Exercise → Reproduce the records below exactly, but only between the lines holding "[579,228,669,237] consumes ->" and "[579,459,622,472] Next ->", inclusive.

Given data →
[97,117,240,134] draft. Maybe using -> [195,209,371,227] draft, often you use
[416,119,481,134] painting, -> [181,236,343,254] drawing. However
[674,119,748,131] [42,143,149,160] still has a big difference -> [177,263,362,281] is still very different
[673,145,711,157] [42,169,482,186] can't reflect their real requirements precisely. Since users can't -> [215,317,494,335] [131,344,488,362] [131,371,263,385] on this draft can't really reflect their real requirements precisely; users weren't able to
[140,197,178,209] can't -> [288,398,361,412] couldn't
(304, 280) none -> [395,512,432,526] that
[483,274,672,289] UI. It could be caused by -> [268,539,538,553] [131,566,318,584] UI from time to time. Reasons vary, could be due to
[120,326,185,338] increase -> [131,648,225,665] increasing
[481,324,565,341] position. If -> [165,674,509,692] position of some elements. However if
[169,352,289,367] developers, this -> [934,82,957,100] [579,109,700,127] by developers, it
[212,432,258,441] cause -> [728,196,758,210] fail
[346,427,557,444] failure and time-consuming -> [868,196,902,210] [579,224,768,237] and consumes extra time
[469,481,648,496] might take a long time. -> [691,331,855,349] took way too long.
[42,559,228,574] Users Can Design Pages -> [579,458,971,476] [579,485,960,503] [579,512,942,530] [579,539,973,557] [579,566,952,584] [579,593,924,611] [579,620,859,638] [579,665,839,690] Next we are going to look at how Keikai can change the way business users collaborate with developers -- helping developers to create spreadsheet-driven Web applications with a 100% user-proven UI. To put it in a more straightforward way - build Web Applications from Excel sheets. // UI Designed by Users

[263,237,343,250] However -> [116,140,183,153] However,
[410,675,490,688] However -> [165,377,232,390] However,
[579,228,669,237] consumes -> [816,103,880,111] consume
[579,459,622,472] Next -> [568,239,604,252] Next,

---

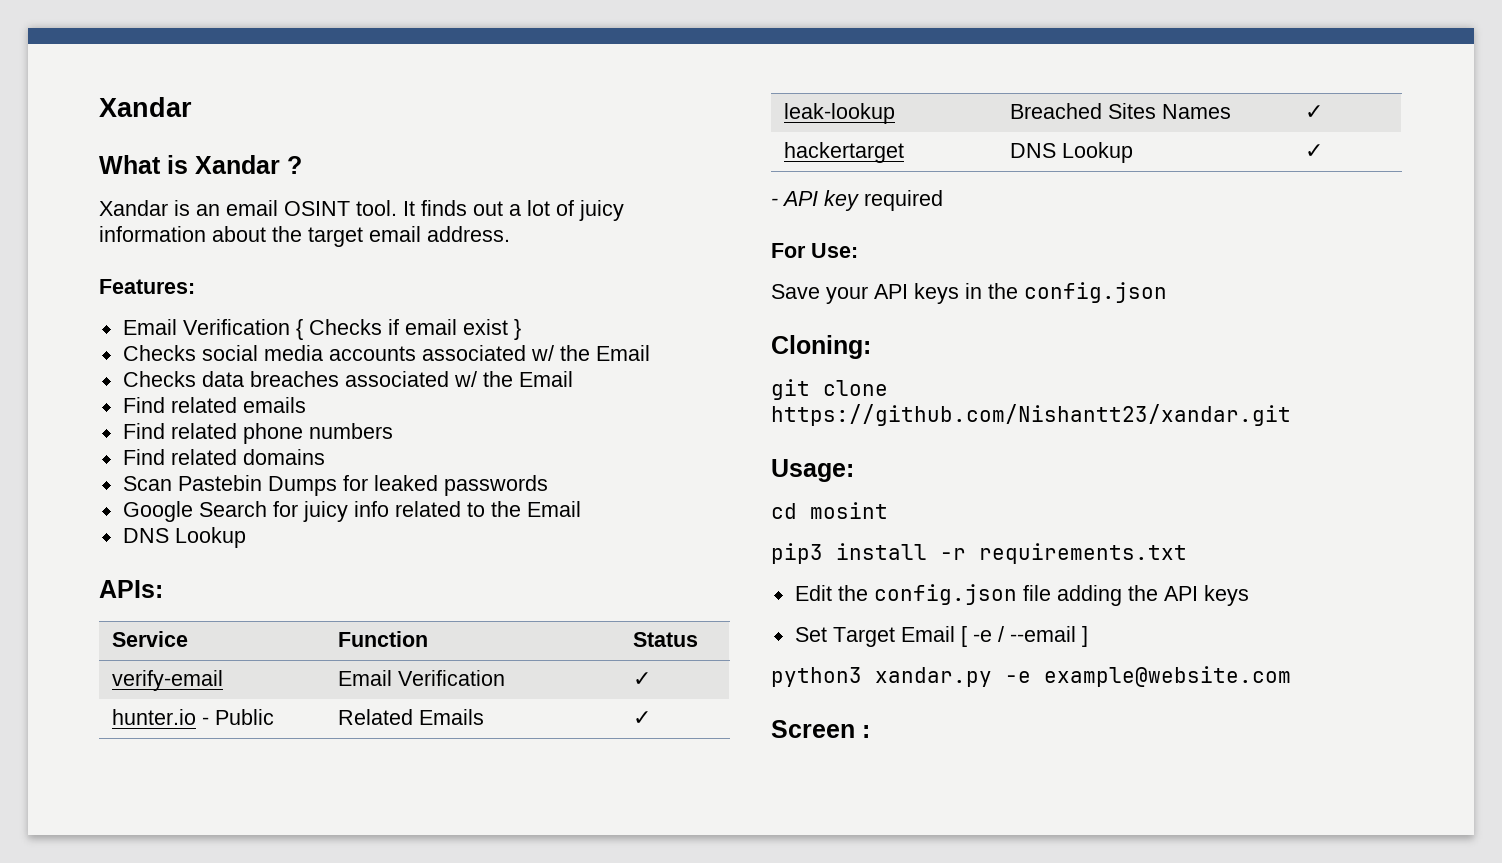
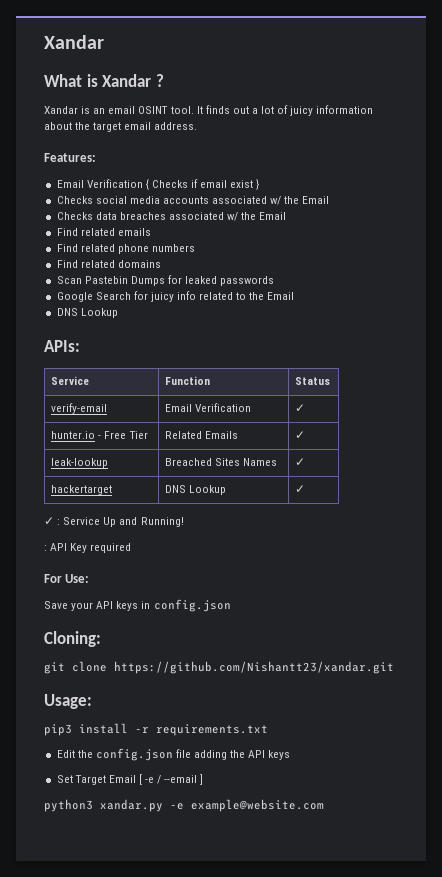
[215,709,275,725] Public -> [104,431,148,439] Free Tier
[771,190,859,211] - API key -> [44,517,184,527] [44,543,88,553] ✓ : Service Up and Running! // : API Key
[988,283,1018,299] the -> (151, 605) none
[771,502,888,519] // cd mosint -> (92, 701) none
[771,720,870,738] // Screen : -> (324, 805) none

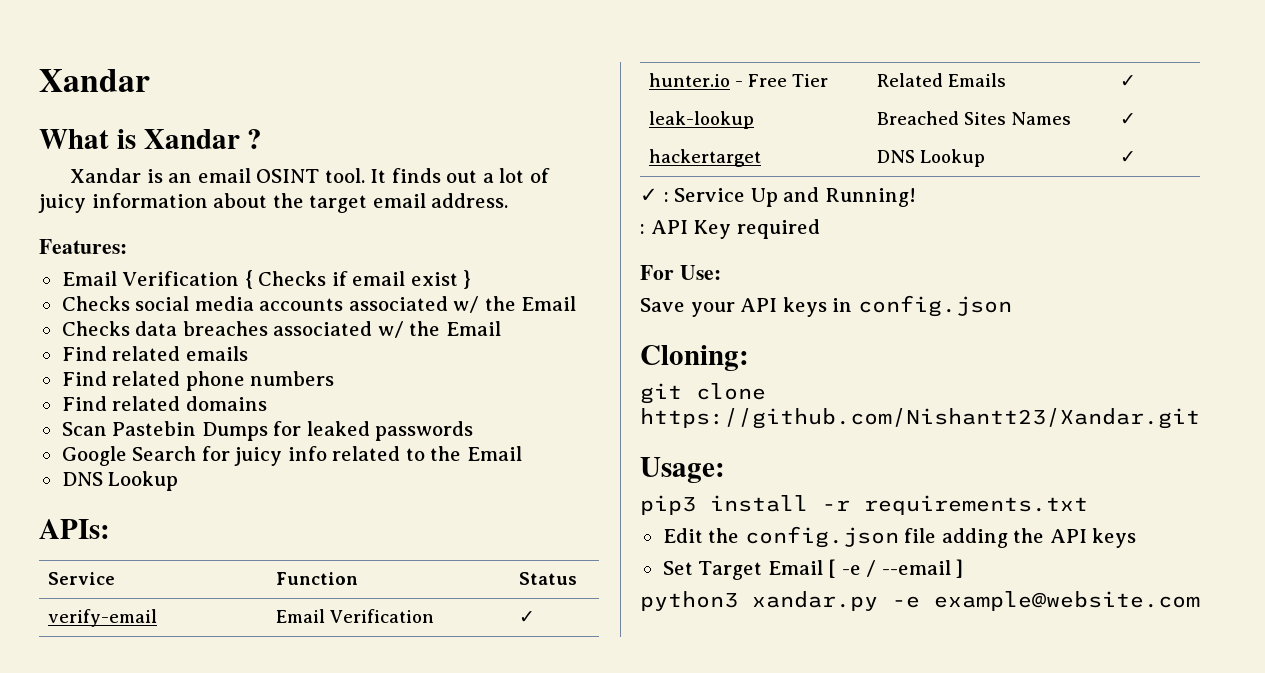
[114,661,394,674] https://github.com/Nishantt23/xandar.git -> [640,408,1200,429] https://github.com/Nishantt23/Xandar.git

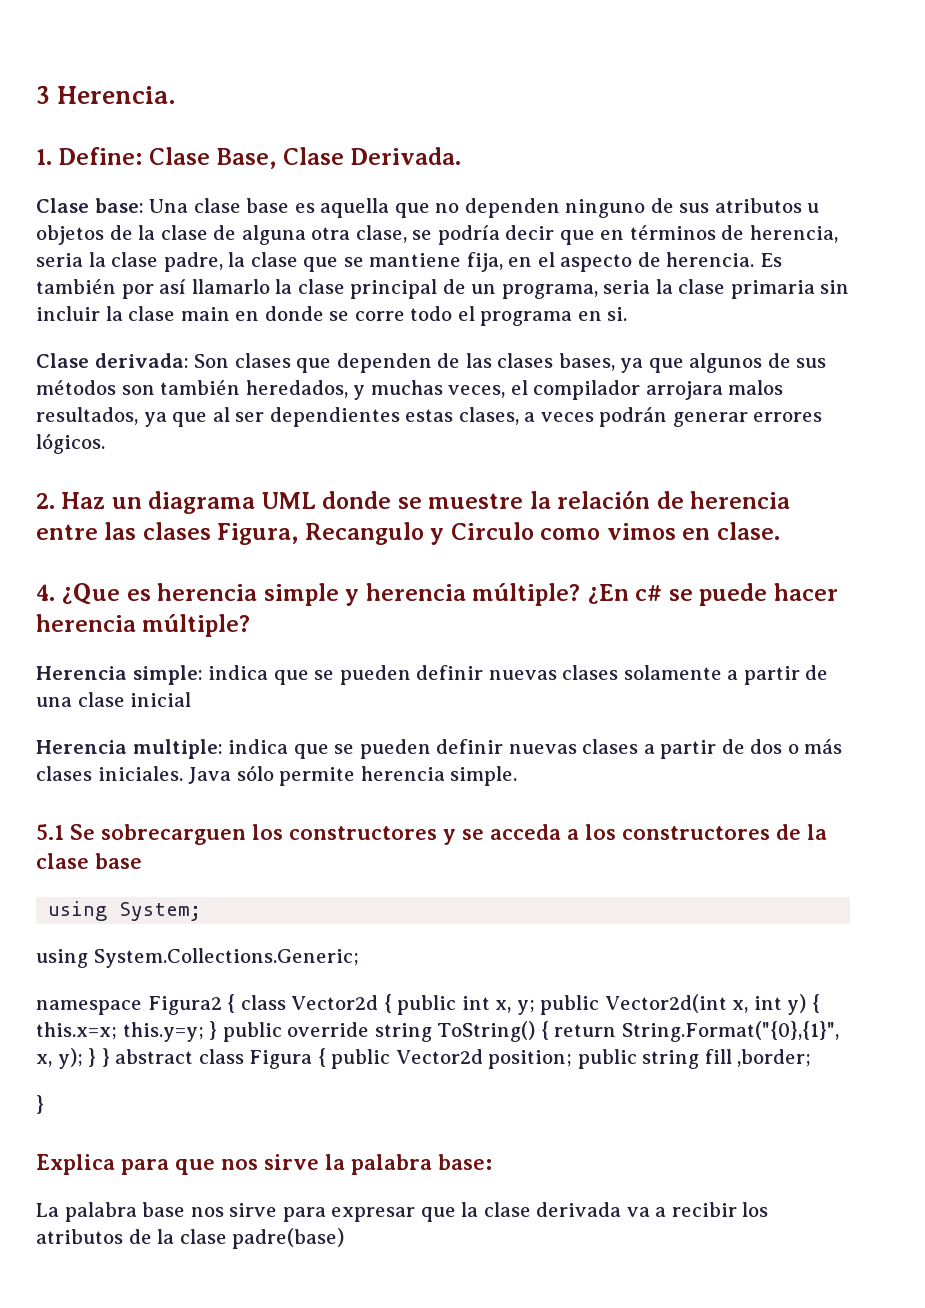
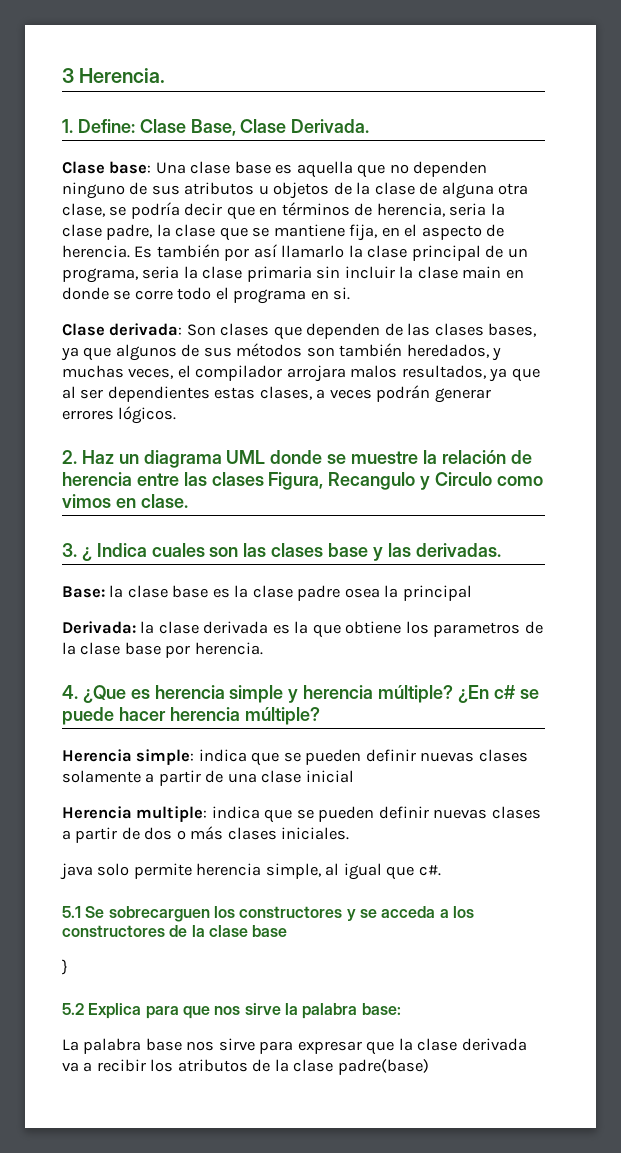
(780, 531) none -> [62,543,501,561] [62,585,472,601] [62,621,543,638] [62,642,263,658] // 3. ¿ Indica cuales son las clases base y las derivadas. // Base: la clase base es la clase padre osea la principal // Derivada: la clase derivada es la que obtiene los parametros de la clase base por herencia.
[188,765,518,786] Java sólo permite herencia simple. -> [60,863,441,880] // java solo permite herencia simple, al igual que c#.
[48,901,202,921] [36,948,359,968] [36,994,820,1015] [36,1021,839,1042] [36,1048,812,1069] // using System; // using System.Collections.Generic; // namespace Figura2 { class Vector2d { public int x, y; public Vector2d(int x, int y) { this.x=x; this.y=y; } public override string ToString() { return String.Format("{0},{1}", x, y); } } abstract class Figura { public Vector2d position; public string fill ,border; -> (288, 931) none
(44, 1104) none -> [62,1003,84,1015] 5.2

Solution to this task →
[579,228,669,237] consumes -> [816,103,880,111] consume
[579,459,622,472] Next -> [568,239,604,252] Next,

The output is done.